Records excerpted from a collection
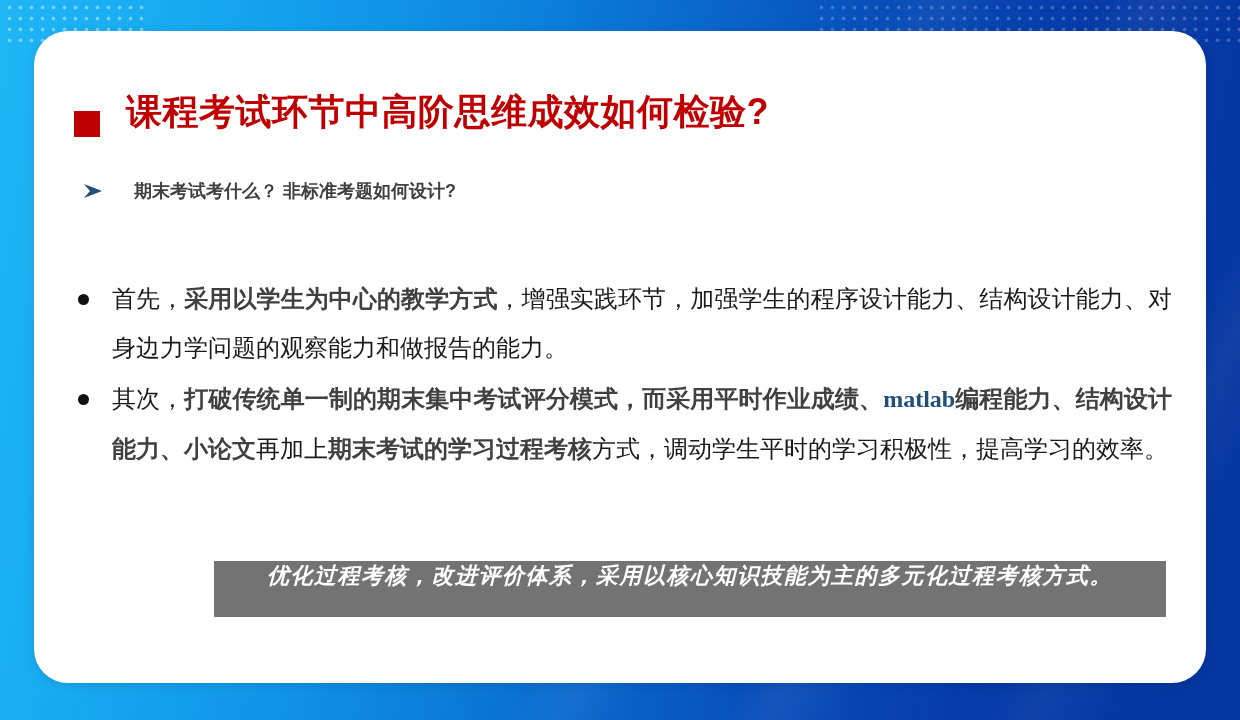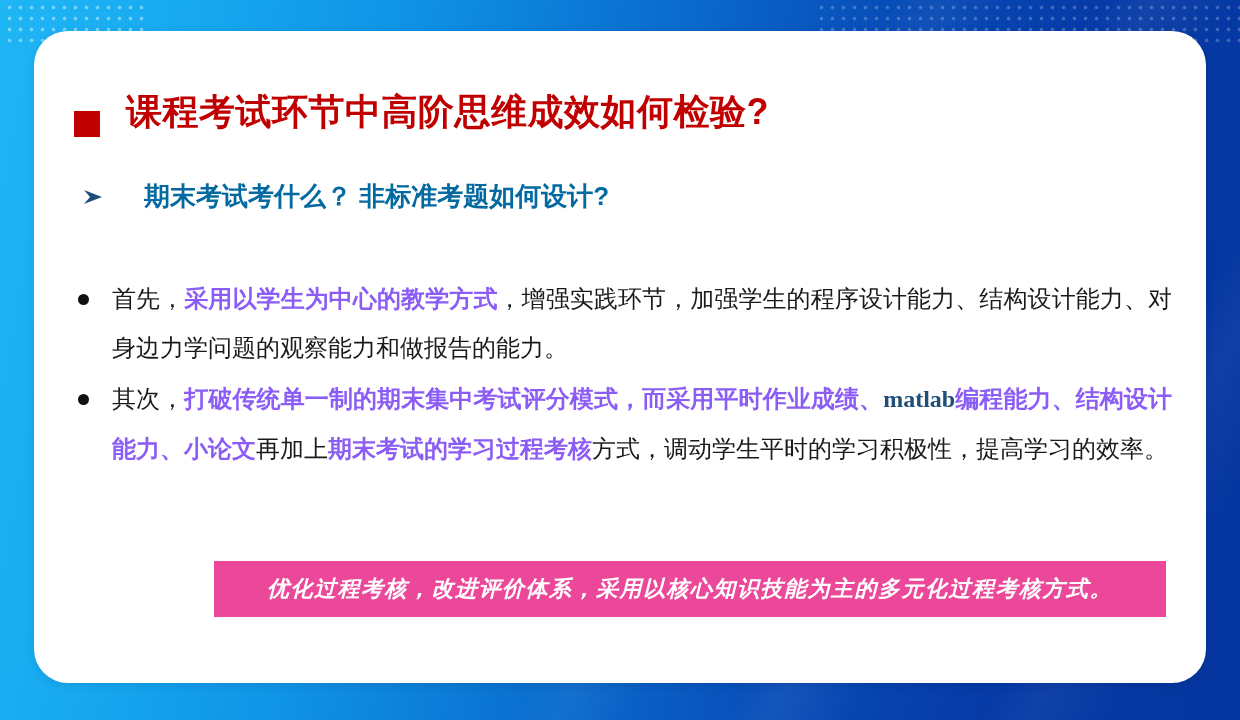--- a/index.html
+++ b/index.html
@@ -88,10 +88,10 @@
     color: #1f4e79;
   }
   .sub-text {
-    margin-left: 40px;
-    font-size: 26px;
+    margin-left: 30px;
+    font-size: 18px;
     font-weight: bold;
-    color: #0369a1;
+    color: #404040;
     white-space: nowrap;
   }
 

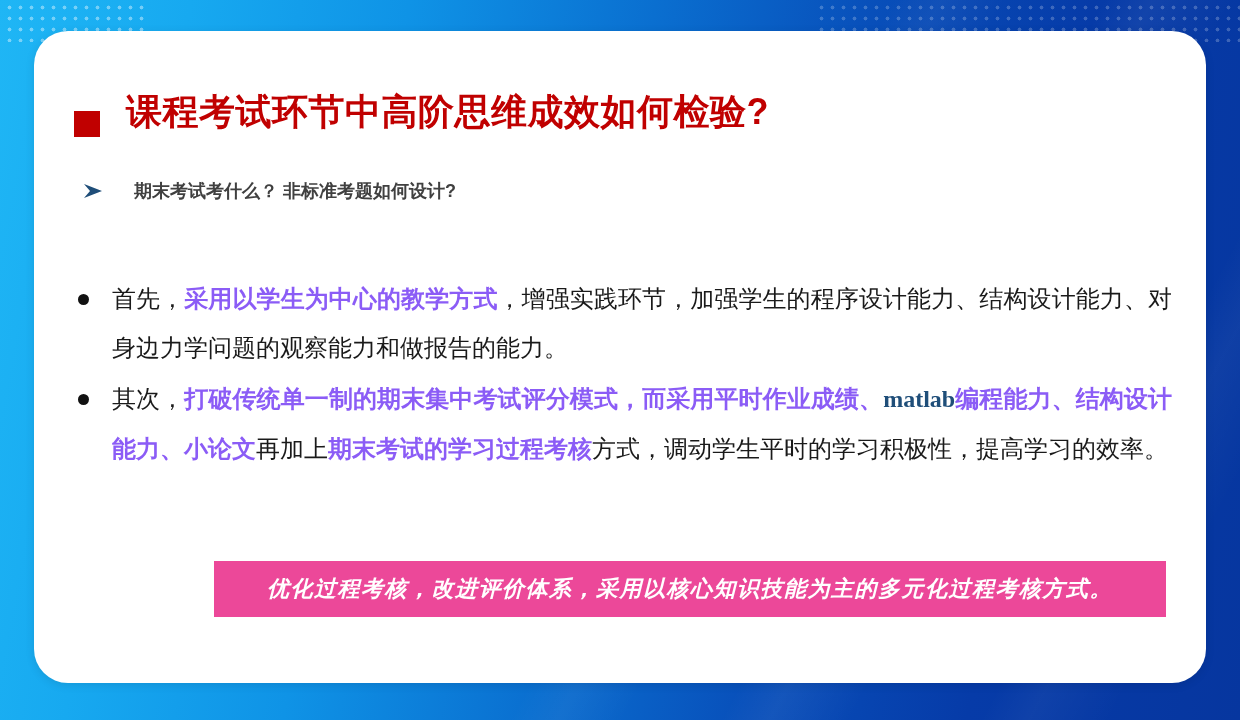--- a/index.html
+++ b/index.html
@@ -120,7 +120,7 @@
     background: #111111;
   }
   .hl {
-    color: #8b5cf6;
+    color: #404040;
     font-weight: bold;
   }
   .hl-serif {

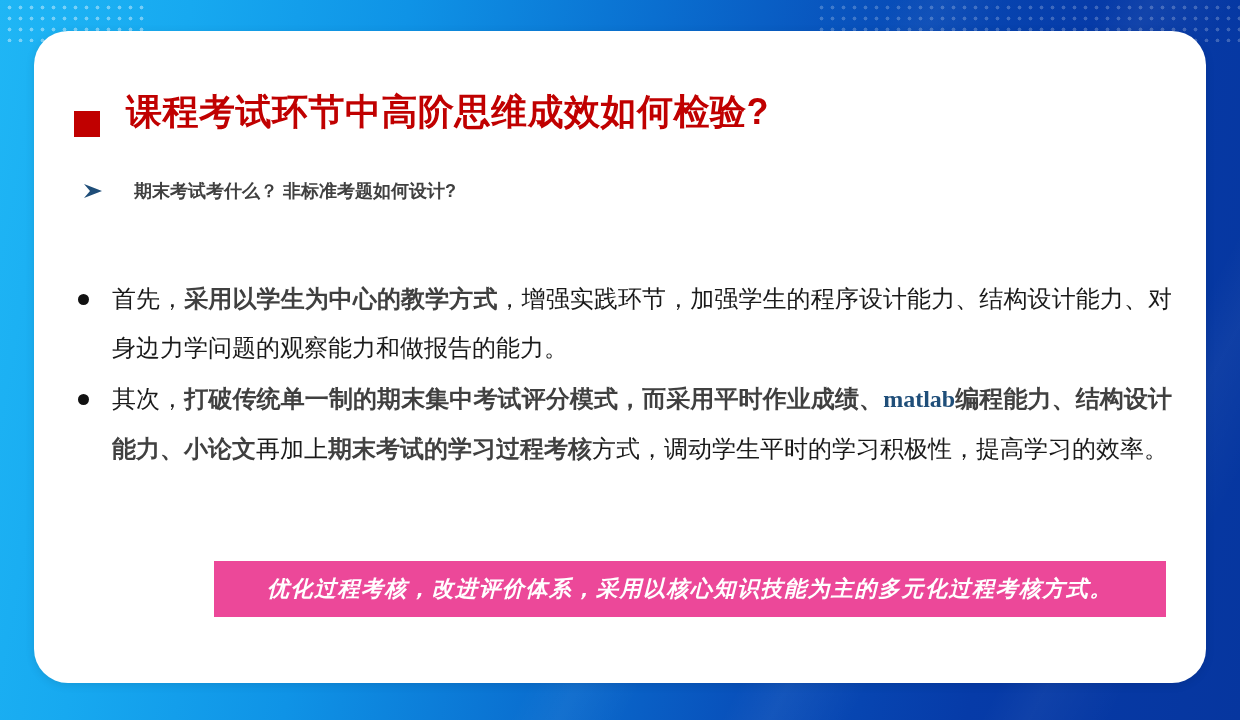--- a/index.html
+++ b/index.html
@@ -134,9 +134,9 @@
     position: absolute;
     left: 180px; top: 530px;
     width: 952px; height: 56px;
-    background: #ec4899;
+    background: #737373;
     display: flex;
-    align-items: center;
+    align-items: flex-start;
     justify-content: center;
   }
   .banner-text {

Problem requirements: The answer must be a single number: the count of lines in the entries that include "items".

Response: 2